Task:
Repeat only part of the entries. Start at the line that has "[37,764,199,775] [37,791,163,802] [37,818,182,829]" and keep going through the last line, exactly as given.

Data for this exercise:
····················

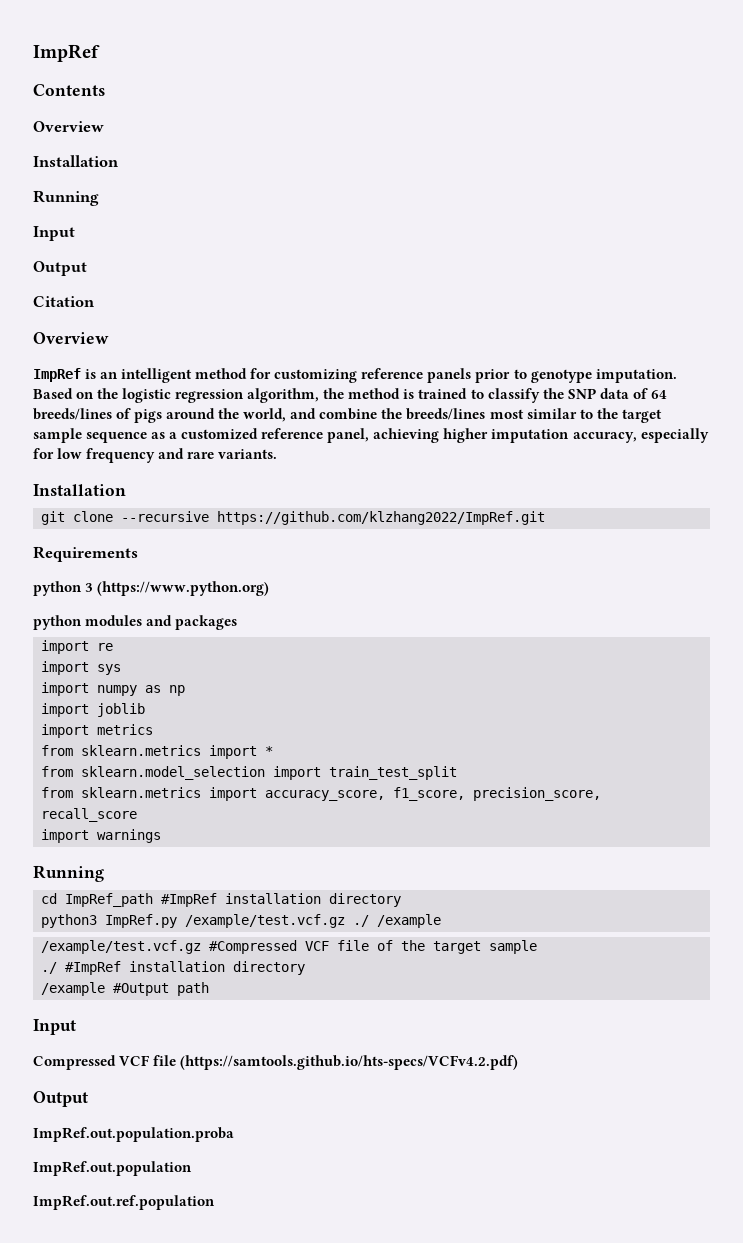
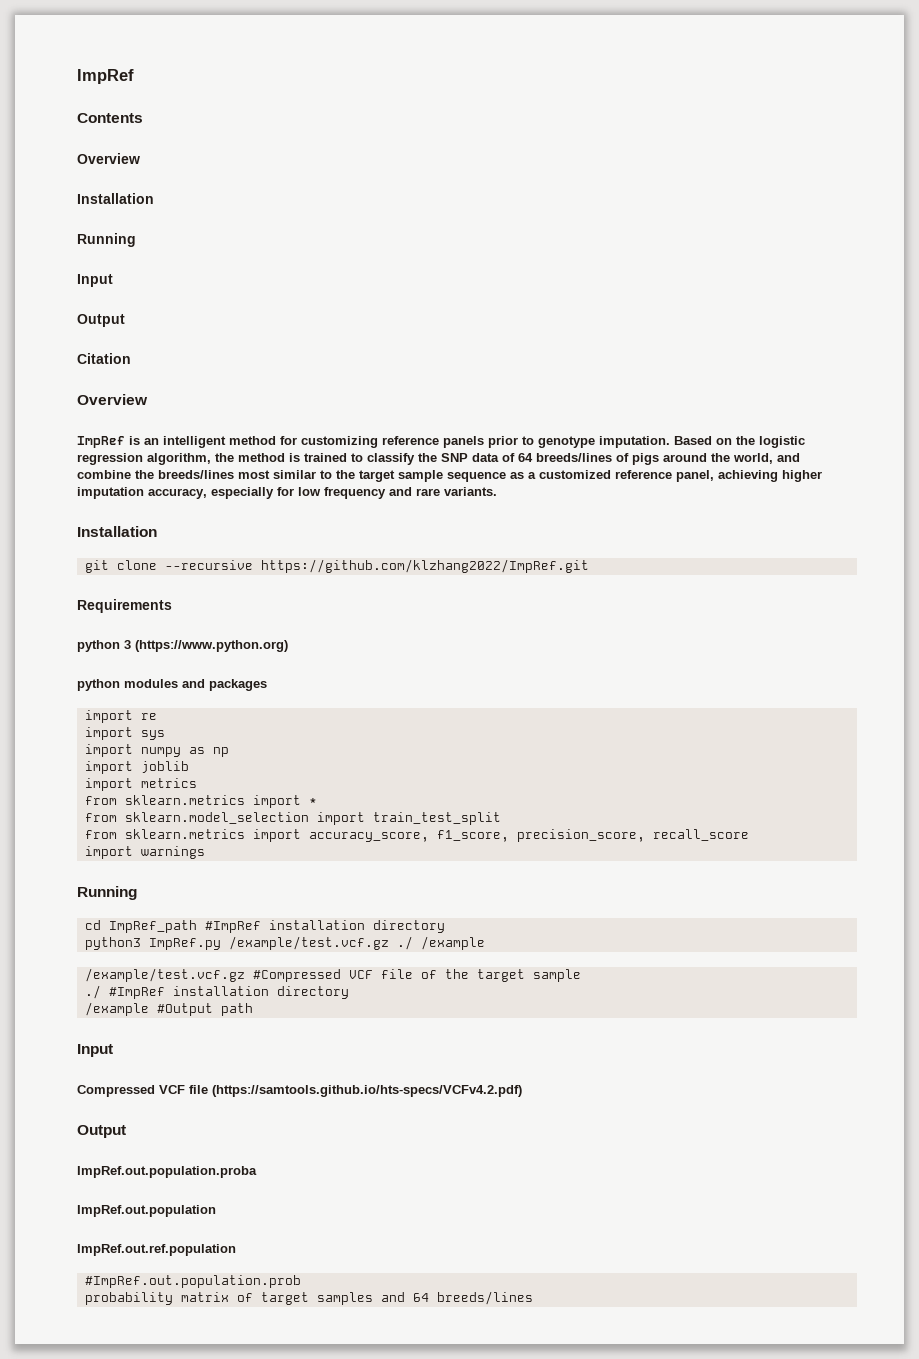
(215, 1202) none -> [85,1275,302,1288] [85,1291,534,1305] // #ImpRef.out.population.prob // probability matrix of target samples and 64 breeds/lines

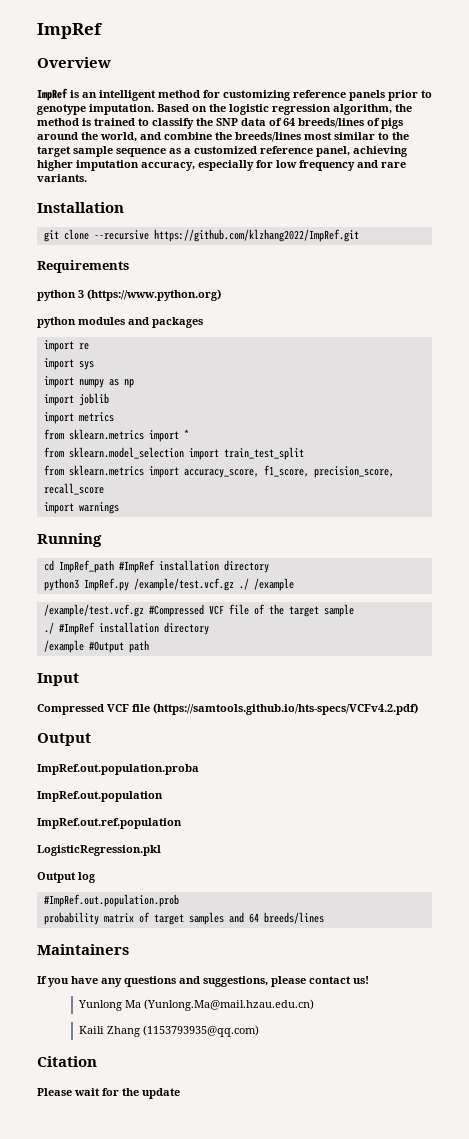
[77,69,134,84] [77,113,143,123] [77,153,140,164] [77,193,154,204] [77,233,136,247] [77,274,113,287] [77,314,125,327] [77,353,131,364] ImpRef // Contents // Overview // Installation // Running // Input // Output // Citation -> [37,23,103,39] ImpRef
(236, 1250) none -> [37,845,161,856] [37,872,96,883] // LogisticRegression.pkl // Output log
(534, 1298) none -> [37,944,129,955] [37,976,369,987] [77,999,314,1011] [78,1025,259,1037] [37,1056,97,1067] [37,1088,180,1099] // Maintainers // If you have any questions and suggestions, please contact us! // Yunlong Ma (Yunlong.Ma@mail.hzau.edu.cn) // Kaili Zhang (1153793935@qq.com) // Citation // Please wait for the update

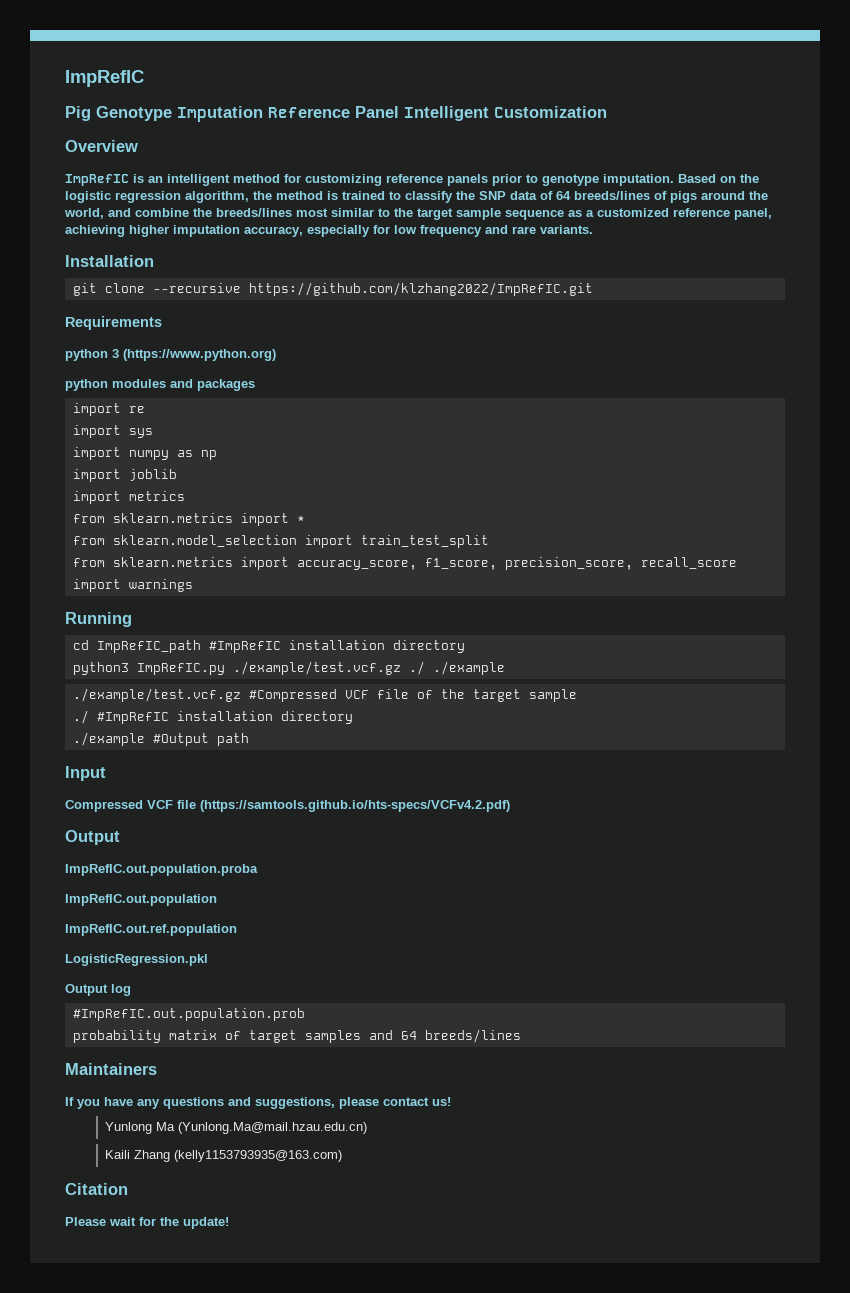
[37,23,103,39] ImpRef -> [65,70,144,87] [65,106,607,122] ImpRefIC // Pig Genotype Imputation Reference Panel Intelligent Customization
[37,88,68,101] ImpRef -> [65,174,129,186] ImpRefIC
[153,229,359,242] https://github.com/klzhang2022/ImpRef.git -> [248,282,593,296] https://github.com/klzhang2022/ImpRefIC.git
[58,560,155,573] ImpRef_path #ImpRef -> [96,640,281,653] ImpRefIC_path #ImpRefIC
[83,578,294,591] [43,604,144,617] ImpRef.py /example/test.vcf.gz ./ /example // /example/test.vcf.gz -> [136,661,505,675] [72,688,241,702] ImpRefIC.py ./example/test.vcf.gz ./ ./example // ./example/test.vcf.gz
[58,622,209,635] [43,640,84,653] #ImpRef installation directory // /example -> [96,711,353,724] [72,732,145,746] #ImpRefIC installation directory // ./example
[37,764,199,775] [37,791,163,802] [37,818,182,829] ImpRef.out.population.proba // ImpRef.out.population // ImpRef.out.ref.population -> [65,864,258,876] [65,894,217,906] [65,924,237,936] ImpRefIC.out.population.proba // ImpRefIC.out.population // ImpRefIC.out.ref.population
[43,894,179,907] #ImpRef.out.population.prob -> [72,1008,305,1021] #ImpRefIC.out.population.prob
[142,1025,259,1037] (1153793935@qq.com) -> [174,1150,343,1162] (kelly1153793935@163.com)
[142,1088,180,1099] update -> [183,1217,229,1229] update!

····················

Exercise answer:
[37,764,199,775] [37,791,163,802] [37,818,182,829] ImpRef.out.population.proba // ImpRef.out.population // ImpRef.out.ref.population -> [65,864,258,876] [65,894,217,906] [65,924,237,936] ImpRefIC.out.population.proba // ImpRefIC.out.population // ImpRefIC.out.ref.population
[43,894,179,907] #ImpRef.out.population.prob -> [72,1008,305,1021] #ImpRefIC.out.population.prob
[142,1025,259,1037] (1153793935@qq.com) -> [174,1150,343,1162] (kelly1153793935@163.com)
[142,1088,180,1099] update -> [183,1217,229,1229] update!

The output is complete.